Exporting trained model to./model/
Traceback (most recent call last):
File "dnn_train.py", line 399, in
tf.app.run()
File "/gruntdata/DL_dataset/anaconda2/lib/python2.7/site-packages/tensorflow/python/platform/app.py", line 32, in run
sys.exit(main(sys.argv[:1] + flags_passthrough))
File "dnn_train.py", line 396, in main
run_training(server.target, cluster_spec)
File "dnn_train.py", line 318, in run_training
default_graph_signature=signature)
File "/gruntdata/DL_dataset/anaconda2/lib/python2.7/site-packages/tensorflow/contrib/session_bundle/exporter.py", line 198, in init
ops.add_to_collection(constants.GRAPH_KEY, graph_any_buf)
File "/gruntdata/DL_dataset/anaconda2/lib/python2.7/site-packages/tensorflow/python/framework/ops.py", line 4073, in add_to_collection
get_default_graph().add_to_collection(name, value)
File "/gruntdata/DL_dataset/anaconda2/lib/python2.7/site-packages/tensorflow/python/framework/ops.py", line 2689, in add_to_collection
self._check_not_finalized()
File "/gruntdata/DL_dataset/anaconda2/lib/python2.7/site-packages/tensorflow/python/framework/ops.py", line 2088, in _check_not_finalized
raise RuntimeError("Graph is finalized and cannot be modified.")
RuntimeError: Graph is finalized and cannot be modified.
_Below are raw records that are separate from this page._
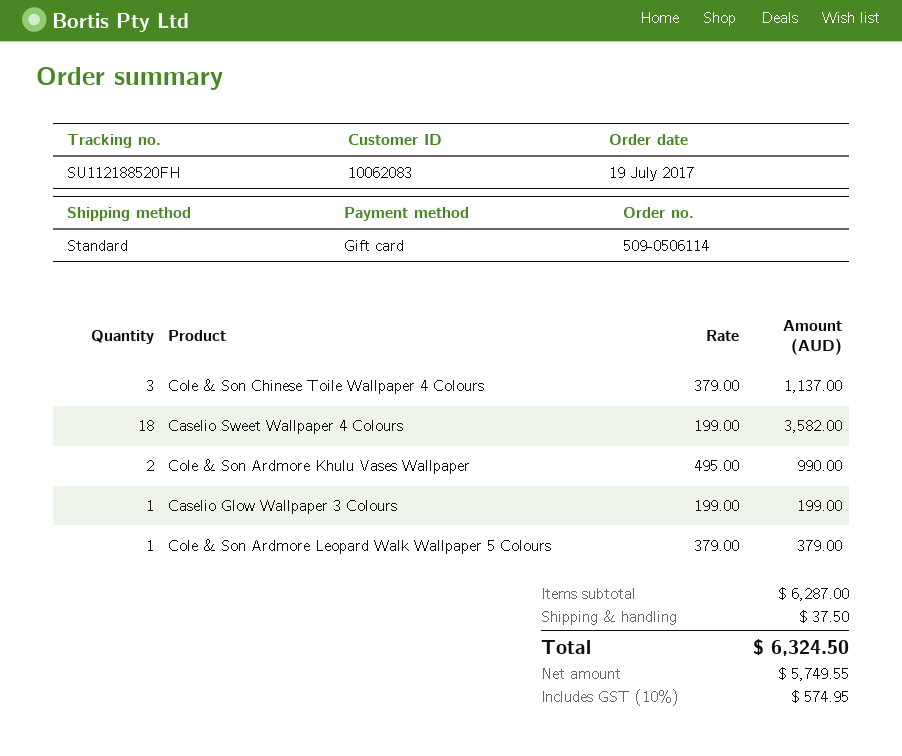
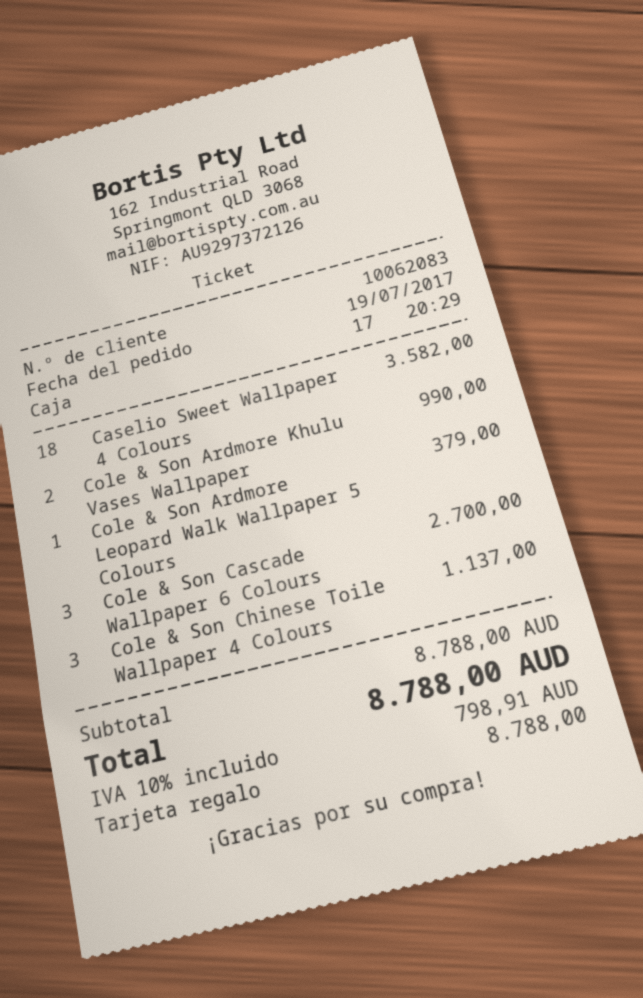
Caselio Glow Wallpaper 3 Colours: 1 for 199.00 -> none
Cole & Son Cascade Wallpaper 6 Colours: none -> 3 for 2700.00
subtotal: 6287.00 -> 8788.00
shipping: 37.50 -> none
tax: 10% = 574.95 -> 10% = 798.91
total: 6324.50 -> 8788.00

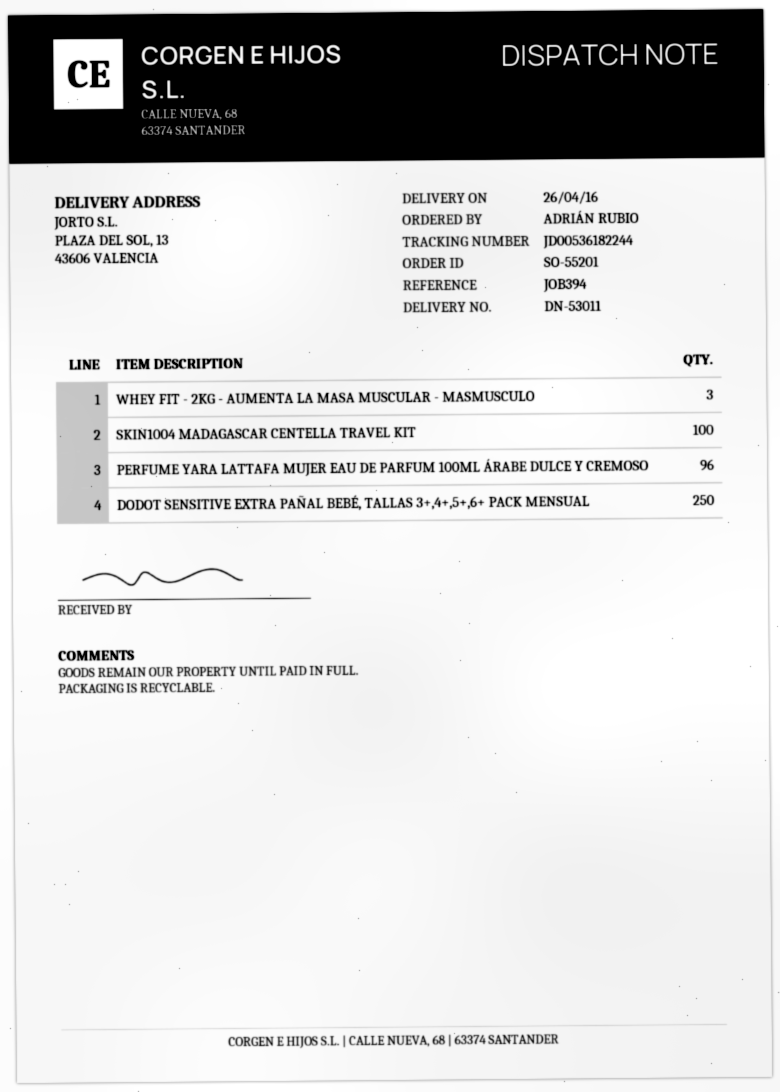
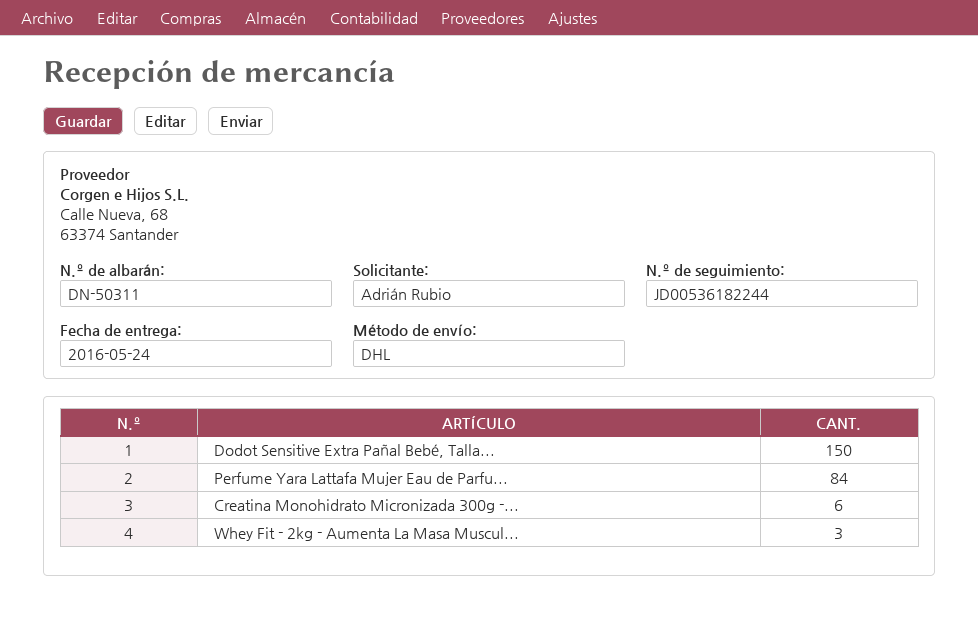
delivery note number: DN-53011 -> DN-50311
delivery date: 2016-04-26 -> 2016-05-24
SKIN1004 MADAGASCAR CENTELLA TRAVEL KIT: 100 -> none
PERFUME YARA LATTAFA MUJER EAU DE PARFUM 100ML ÁRABE DULCE Y CREMOSO: 96 -> 84
DODOT SENSITIVE EXTRA PAÑAL BEBÉ, TALLAS 3+,4+,5+,6+ PACK MENSUAL: 250 -> 150
Creatina Monohidrato Micronizada 300g -...: none -> 6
aselle · 2016-11-07T19:09:10Z

It looks like you finalized your model at some point and then tried to modify it afterwards. Please provide a simple test case, or else you will likely need to look into it on your own.
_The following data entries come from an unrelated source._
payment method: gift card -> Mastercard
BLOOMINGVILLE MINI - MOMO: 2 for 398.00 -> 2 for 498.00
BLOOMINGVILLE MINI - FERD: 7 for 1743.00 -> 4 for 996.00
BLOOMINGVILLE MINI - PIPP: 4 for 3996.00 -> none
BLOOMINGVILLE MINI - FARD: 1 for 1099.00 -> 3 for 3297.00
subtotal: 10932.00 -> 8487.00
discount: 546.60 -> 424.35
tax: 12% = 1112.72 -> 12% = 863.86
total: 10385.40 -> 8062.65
jinhou · 2016-11-09T07:40:26Z

@aselle I used a grpc for a distruibed training, and it seemed that the graph will be finalized when i create the class Supervisor, see details in file "https://github.com/tensorflow/tensorflow/blob/master/tensorflow/python/training/supervisor.py".
And when i tried to dump the model with the following code, it said the above error.
` # Export inference model.

model_exporter = exporter.Exporter(saver)
signature = exporter.generic_signature({"Reshape_2:0":i_indices_reshape,
"Reshape_3:0":i_values,
"Cast_1:0":i_shape,
"Reshape_1:0":indices_shape,
"softmax_linear/add:0":logits})
model_exporter.init(init_op=init_op,
graph_def=sess.graph.as_graph_def(),
default_graph_signature=signature)
model_exporter.export(FLAGS.export_dir, tf.constant(FLAGS.export_version), sess)
print ('Successfully exported model to %s' % FLAGS.export_dir)
`
I found a work around method to write the model successfully . Firstly, I saved the checkpoint file during the training process (grpc distributed version). Then I restored the checkpoint file with another session (single node version) which do not use grpc. And I can write the model for this situation.
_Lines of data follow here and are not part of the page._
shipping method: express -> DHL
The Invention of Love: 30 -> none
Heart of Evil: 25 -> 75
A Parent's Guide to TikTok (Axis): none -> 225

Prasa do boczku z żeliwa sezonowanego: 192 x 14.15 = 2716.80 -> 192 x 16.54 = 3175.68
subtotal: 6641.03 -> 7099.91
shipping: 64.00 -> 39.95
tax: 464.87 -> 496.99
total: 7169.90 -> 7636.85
However, I am still wondered that how to save the model in the distributed version code?

aselle · 2016-11-10T02:15:41Z

@mrry, do you have any comments on what the proper way to do this is?

mrry · 2016-11-10T17:42:58Z

I'm not sure what your code looks like, but I'd suggest that you construct the Exporter object before starting training (which I assume is using a Supervisor and therefore calling Graph.finalize()...) to avoid this error. You can construct it immediately after constructing a tf.train.Saver.

jinhou · 2016-11-11T08:33:21Z

@mrry Thanks for the suggestion. I tried your method, I could put the clause model_exporter = exporter.Exporter(saver) before Supervisor as your guiding, however, I can't put model_exporter.init clause before Supervisor, because it need sess = sv.prepare_or_wait_for_session(target, config=sess_config) as one of the input parameters. So I put this clause after Supervisor. Then it still said I couldn't modify the graph for the clause model_exporter.init. Furthermore, I don't understand why this clause modify the graph?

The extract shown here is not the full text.